Evidence compatible with this latter suggestion comes from our previous work showing that frequency of cannabis use is important in determining risk of psychosis, and that use of high potency types of cannabis such as “skunk” carries a higher risk of psychosis.^12,13 This is of public health importance since high potency types are increasing available.¹⁴

Given that the current factors, which are influencing risk, might also influence AOP, we set out to investigate (1) whether the association between cannabis use and younger AOP could be explained by the confounding effect of male gender and if not, (2) which aspects of the pattern of cannabis use—(a) frequency of use, (b) type of cannabis used, and (c) the age at first use—determine the association with earlier AOP.

Methods

Participants

As part of the Genetics and Psychosis (GAP) case-control study,^12,13 we approached all patients aged 18–65 years who presented with their first episode of psychosis to the adult in-patient units of the South London and Maudsley NHS Foundation Mental Health Trust between 2005 and 2010. Patients who met ICD10 criteria (WHO 1992) for a diagnosis of nonaffective (F20-F29) and affective (F30-F33) psychosis, validated by administering the Schedules for Clinical Assessment in Neuropsychiatry (SCAN),¹⁵ were invited to participate in the study. The SCAN interview was used to elucidate symptoms present in the month before assessment. Those cases meeting criteria for organic psychosis (F09) were excluded. If cases were too unwell to cooperate, they were recontacted following initiation of treatment.

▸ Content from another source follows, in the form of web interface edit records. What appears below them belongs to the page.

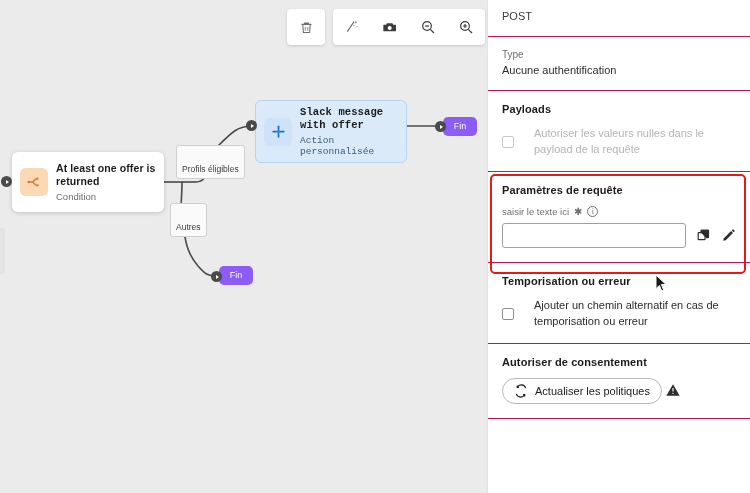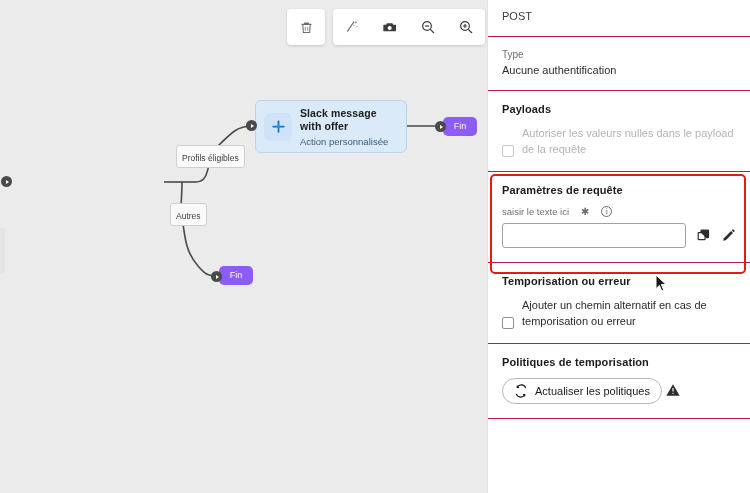--- a/index.html
+++ b/index.html
@@ -63,24 +63,25 @@
   .node-txt { margin-left: 8px; overflow: hidden; }
   .node-title {
     font-size: 10.5px; font-weight: bold; color: #1b1b1b;
     line-height: 13px; letter-spacing: .1px;
   }
   .node-sub { font-size: 9.5px; color: #6e6e6e; margin-top: 3px; line-height: 11px; }
 
   
   .node-slack {
     position: absolute; left: 255px; top: 100px;
-    width: 152px; height: 53px;
+    width: 152px; height: 63px;
     background: #dbeaf8; border: 1px solid #b6d3ef; border-radius: 6px;
     display: flex; align-items: center; padding: 0 8px;
     z-index: 20;
+    font-family: Liberation Mono, monospace;
   }
   .node-slack .node-sub { color: #3a5a7a; }
 
   
   .node-end {
     position: absolute;
     background: #8b5cf6; color: #ffffff;
     border-radius: 5px;
     font-size: 9px; line-height: 19px;
     text-align: center;
@@ -104,21 +105,21 @@
     border-bottom: 2.5px solid transparent;
     margin-left: 1px;
   }
 
   
   .pill {
     position: absolute;
     background: #fafafa; border: 1px solid #cfcfcf;
     border-radius: 3px;
     font-size: 8.5px; color: #3c3c3c;
-    padding: 7px 5px 4px;
+    padding: 18px 5px 4px;
     z-index: 22; white-space: nowrap;
   }
   #pill-eligibles { left: 176px; top: 145px; }
   #pill-autres    { left: 170px; top: 203px; }
 
   
   .sidebar {
     position: relative;
     width: 263px; height: 493px;
     background: #ffffff;
@@ -129,39 +130,39 @@
   .sec { padding: 12px 14px 14px; border-bottom: 1px solid #be185d; }
   .sec-first { padding-top: 10px; padding-bottom: 14px; }
   .sec-h {
     font-size: 11px; font-weight: bold; color: #1b1b1b;
     margin-bottom: 10px; letter-spacing: .1px;
   }
   .fld-label { font-size: 10px; color: #6e6e6e; margin-bottom: 4px; }
   .fld-value { font-size: 11px; color: #2c2c2c; }
   .post-text { font-size: 11px; color: #3c3c3c; }
 
-  .cbrow { display: flex; align-items: flex-end; gap: 8px; }
+  .cbrow { display: flex; align-items: center; gap: 20px; }
   .cbox {
     width: 12px; height: 12px; flex: 0 0 12px;
     border: 1px solid #909090; border-radius: 2px;
     background: #ffffff; margin-top: 1px;
   }
   .cbox.dis { border-color: #c6c6c6; }
   .cbtext { font-size: 11px; line-height: 16px; color: #2c2c2c; }
   .cbtext.dis { color: #b4b4b4; }
 
   
   .hl-wrap { position: relative; }
   .hl-border {
     position: absolute; left: 2px; top: 2px;
     width: 256px; height: 100px;
     border: 2px solid #e01b1b; border-radius: 5px;
     pointer-events: none; z-index: 5;
   }
-  .qp-label-row { display: flex; align-items: center; gap: 12px; margin-bottom: 6px; }
+  .qp-label-row { display: flex; align-items: center; gap: 5px; margin-bottom: 6px; }
   .qp-label { font-size: 9.5px; color: #6e6e6e; }
   .req-star { color: #6e6e6e; font-size: 10px; line-height: 10px; }
   .info-i {
     width: 11px; height: 11px; border: 1px solid #6e6e6e; border-radius: 50%;
     font-size: 8px; line-height: 9px; text-align: center; color: #6e6e6e;
     font-family: "Liberation Serif", serif;
   }
   .input-row { display: flex; align-items: center; gap: 9px; }
   .txt-input {
     flex: 1 1 auto; height: 25px;
@@ -241,20 +242,34 @@
           <svg width="16" height="16" viewBox="0 0 24 24" fill="none" stroke="#3c3c3c" stroke-width="1.8">
             <circle cx="10.5" cy="10.5" r="6.5"></circle>
             <path d="M15.5 15.5L21 21"></path>
             <path d="M7.5 10.5h6M10.5 7.5v6"></path>
           </svg>
         </button>
       </div>
     </div>
 
     <div class="dot" style="left:1px; top:176px;"></div>
+    <div class="node-cond">
+      <div class="ico-box ico-orange">
+        <svg width="16" height="16" viewBox="0 0 24 24" fill="none" stroke="#d07a28" stroke-width="2">
+          <path d="M4 12h6M10 12l5-5M10 12l5 5"></path>
+          <circle cx="4" cy="12" r="1.8" fill="#d07a28" stroke="none"></circle>
+          <circle cx="17" cy="7" r="1.8" fill="#d07a28" stroke="none"></circle>
+          <circle cx="17" cy="17" r="1.8" fill="#d07a28" stroke="none"></circle>
+        </svg>
+      </div>
+      <div class="node-txt">
+        <div class="node-title">At least one offer is returned</div>
+        <div class="node-sub">Condition</div>
+      </div>
+    </div>
 
     <div class="pill" id="pill-eligibles">Profils éligibles</div>
     <div class="pill" id="pill-autres">Autres</div>
 
     <div class="dot" style="left:246px; top:120px;"></div>
     <div class="node-slack">
       <div class="ico-box ico-blue">
         <svg width="15" height="15" viewBox="0 0 24 24">
           <g fill="#1473c4">
             <rect x="10.6" y="2.2" width="2.8" height="9.4" rx="1.4"></rect>
@@ -324,21 +339,21 @@
 
     <div class="sec">
       <div class="sec-h">Temporisation ou erreur</div>
       <div class="cbrow">
         <span class="cbox"></span>
         <span class="cbtext">Ajouter un chemin alternatif en cas de temporisation ou erreur</span>
       </div>
     </div>
 
     <div class="sec">
-      <div class="sec-h">Politiques de temporisation</div>
+      <div class="sec-h">Autoriser de consentement</div>
       <div class="btn-row">
         <button class="btn-refresh">
           <svg width="14" height="14" viewBox="0 0 24 24" fill="none" stroke="#1b1b1b" stroke-width="1.9">
             <path d="M20 7a8 8 0 00-14.5-1.5"></path>
             <path d="M4 17a8 8 0 0014.5 1.5"></path>
             <path d="M5.5 2.5v3.2h3.2M18.5 21.5v-3.2h-3.2"></path>
           </svg>
           <span>Actualiser les politiques</span>
         </button>
         <span>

Of the 606 approached, 145 (23%) refused to take part. Refusers were more likely to be of black [χ² (3) = 52.9; P < .01] and of male gender [χ² (1) = 75.3; P < .01] compared to those who consented. Therefore, in all the analyses, we tested for the potential confounding effect of ethnicity and gender. In addition, as part of a qualitative project nested in the study, 12 refusers were asked why they did not take part in the study; the main reasons were lack of interest in the research and the length of our assessment.

Thus, 461 first-episode patients were recruited. However, the data we present here are based on the 410 patients (89.1%) for whom we had complete data on both exposure to cannabis and on date of first contact with psychiatric services for psychosis. Ninety-two (22.4%) of the sample met criteria for Affective Psychosis, the rest having Non-Affective Psychosis.

Measures

Sociodemographic data were collected using a standard schedule.¹⁶ From March 2006, a more detailed history of cannabis use was taken by adding to the assessment the Cannabis Experience Questionnaire modified version, CEQ_mv.¹² This later addition meant that there were data missing on detailed pattern of cannabis use of those participants recruited before this (10.9%).

From the CEQ_mv, we derived detailed information on history of use of tobacco, alcohol, cannabis, and other illicit drugs. Those who reported that they had used cannabis were asked about their age at first use and their duration of use (expressed in years).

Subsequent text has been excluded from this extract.